Aim of the exercise: Set down, exactly as written, every line from the top of the records below to the line containing "Docker & Docker Compose", both ends included, and no others.

Records:
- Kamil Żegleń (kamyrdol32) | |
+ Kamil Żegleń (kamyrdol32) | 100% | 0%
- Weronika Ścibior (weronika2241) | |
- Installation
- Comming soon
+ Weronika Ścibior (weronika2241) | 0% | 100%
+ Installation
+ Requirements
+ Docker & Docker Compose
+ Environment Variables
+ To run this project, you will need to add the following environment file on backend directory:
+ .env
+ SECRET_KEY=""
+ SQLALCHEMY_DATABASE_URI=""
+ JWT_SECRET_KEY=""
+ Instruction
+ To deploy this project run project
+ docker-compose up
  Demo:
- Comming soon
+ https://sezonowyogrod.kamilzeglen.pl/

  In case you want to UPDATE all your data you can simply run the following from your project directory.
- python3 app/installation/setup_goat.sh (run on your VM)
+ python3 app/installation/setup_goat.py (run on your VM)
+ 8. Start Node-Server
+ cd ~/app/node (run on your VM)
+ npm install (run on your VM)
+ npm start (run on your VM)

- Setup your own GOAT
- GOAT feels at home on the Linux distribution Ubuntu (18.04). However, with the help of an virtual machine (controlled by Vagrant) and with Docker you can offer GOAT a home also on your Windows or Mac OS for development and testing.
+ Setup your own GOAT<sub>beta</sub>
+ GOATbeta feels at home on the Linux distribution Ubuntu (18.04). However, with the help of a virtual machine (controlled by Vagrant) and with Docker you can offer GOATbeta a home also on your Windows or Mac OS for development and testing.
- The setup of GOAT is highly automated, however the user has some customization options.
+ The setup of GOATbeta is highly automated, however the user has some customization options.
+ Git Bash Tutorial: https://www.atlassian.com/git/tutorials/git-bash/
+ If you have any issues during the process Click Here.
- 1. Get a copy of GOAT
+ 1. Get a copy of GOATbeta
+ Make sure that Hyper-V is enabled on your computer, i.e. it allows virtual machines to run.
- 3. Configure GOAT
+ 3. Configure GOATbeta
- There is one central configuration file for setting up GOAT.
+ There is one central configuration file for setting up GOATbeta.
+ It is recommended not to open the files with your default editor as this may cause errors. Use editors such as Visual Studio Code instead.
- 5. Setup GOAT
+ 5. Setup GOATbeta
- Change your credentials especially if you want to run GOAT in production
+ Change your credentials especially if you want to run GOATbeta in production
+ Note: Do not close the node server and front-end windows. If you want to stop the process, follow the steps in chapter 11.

Output for this task:
- Kamil Żegleń (kamyrdol32) | |
+ Kamil Żegleń (kamyrdol32) | 100% | 0%
- Weronika Ścibior (weronika2241) | |
- Installation
- Comming soon
+ Weronika Ścibior (weronika2241) | 0% | 100%
+ Installation
+ Requirements
+ Docker & Docker Compose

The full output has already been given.